For an activity pair i and j, i in the column and j in the row, the cell(i,j) in the matrix is the LST of j if j is an immediate successor of i, maximum of all the EFTs (content of cell A2 in the EST-EFT sheet) otherwise. The following formula demonstrates the calculation for the activity pair A and D.
Cell C9: =IF(Inputs!I6=1,HLOOKUP($A9,LST_LFTtable,2,FALSE),MAXofAllEFTs)
The formula is copied to the other cells of the matrix in the LST-LFT sheet. The LST_LFTtable here refers to cell range C2:GT4 in the LST-LFT sheet. Conditional formatting has been used again to hatch out the cells with the LST equal to the maximum of all EFTs to improve the presentation of the results. A horizontal lookup function is used here instead of the vertical lookup. 
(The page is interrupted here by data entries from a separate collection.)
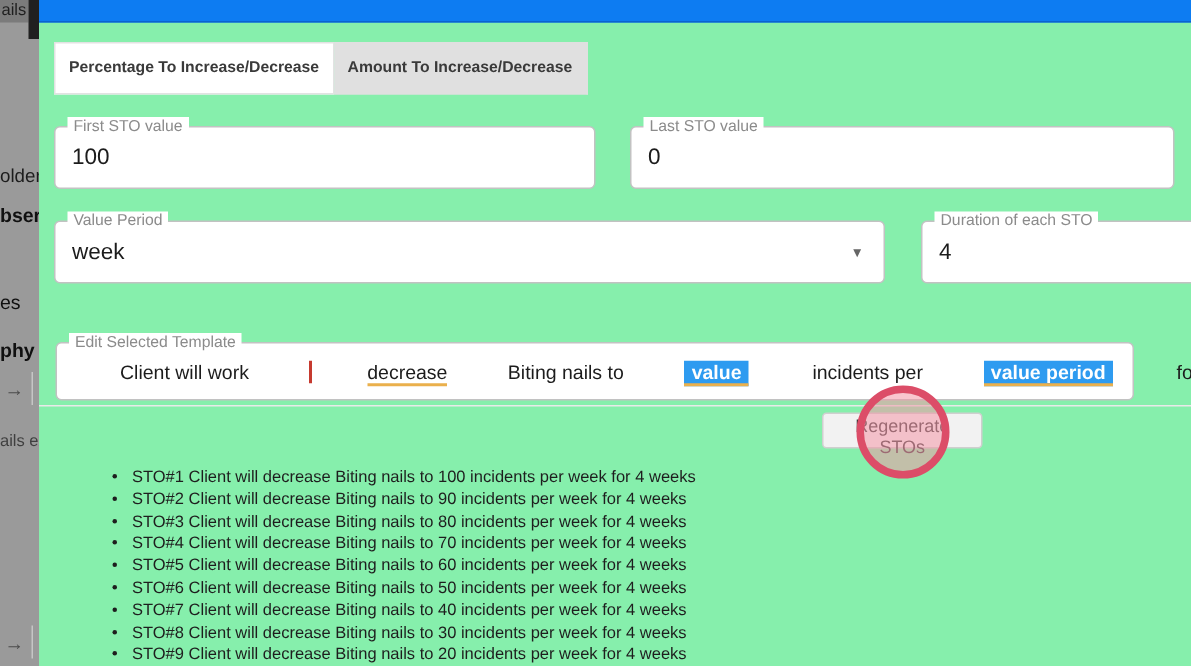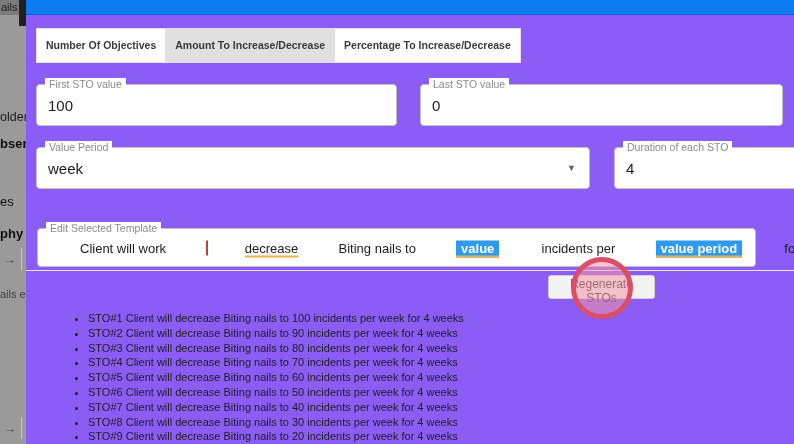--- a/index.html
+++ b/index.html
@@ -5,7 +5,7 @@
   html,body{margin:0;padding:0;}
   .stage{
     position:relative; width:794px; height:444px; overflow:hidden;
-    background:#8b5cf6; font-family:"Liberation Sans", sans-serif;
+    background:#86efac; font-family:"Liberation Sans", sans-serif;
     -webkit-font-smoothing:antialiased;
   }
 

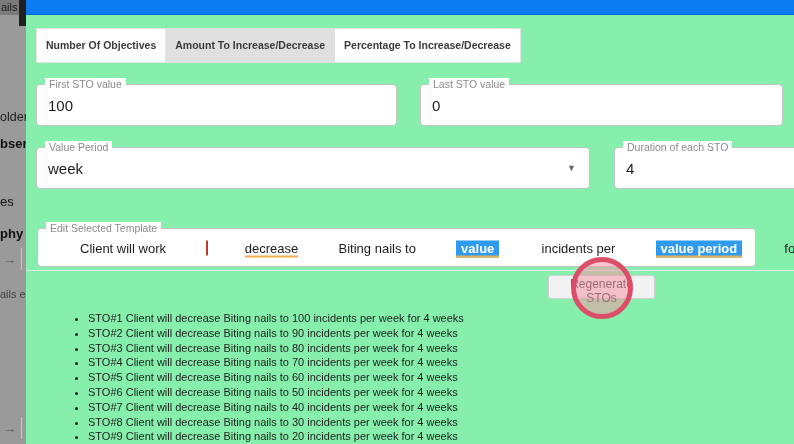--- a/index.html
+++ b/index.html
@@ -99,7 +99,6 @@
 
   <div class="tabs">
 
-      <div class="tab tab-normal">Number Of Objectives</div>
 
       <div class="tab tab-selected">Amount To Increase/Decrease</div>
 

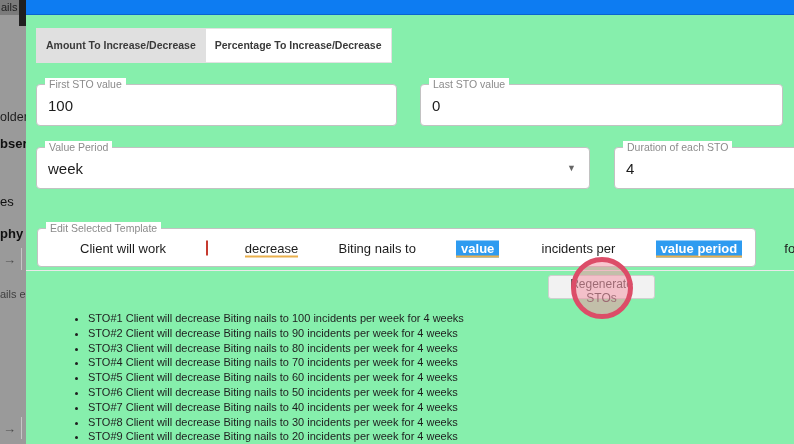--- a/index.html
+++ b/index.html
@@ -100,9 +100,9 @@
   <div class="tabs">
 
 
+      <div class="tab tab-normal">Percentage To Increase/Decrease</div>
+
       <div class="tab tab-selected">Amount To Increase/Decrease</div>
-
-      <div class="tab tab-normal">Percentage To Increase/Decrease</div>
 
   </div>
Once all the cells of the matrix are calculated the final LFT for an activity can easily be selected by finding the minimum of all the LSTs of its immediate successors. The formula for the LFT of activity A, for example, is given by

Cell C4: =MIN(C6:C205) 

The LST is calculated by subtracting the activity completion time from the LFT. The formula used for the activity A is 

Cell C3: =C4-VLOOKUP(C2,Inputs,7,FALSE)

which is then copied to other cells in the range C3:H4 of the LST-LFT sheet. The VLOOKUP function is used to extract the activity completion time from the inputs (Excel Workbook).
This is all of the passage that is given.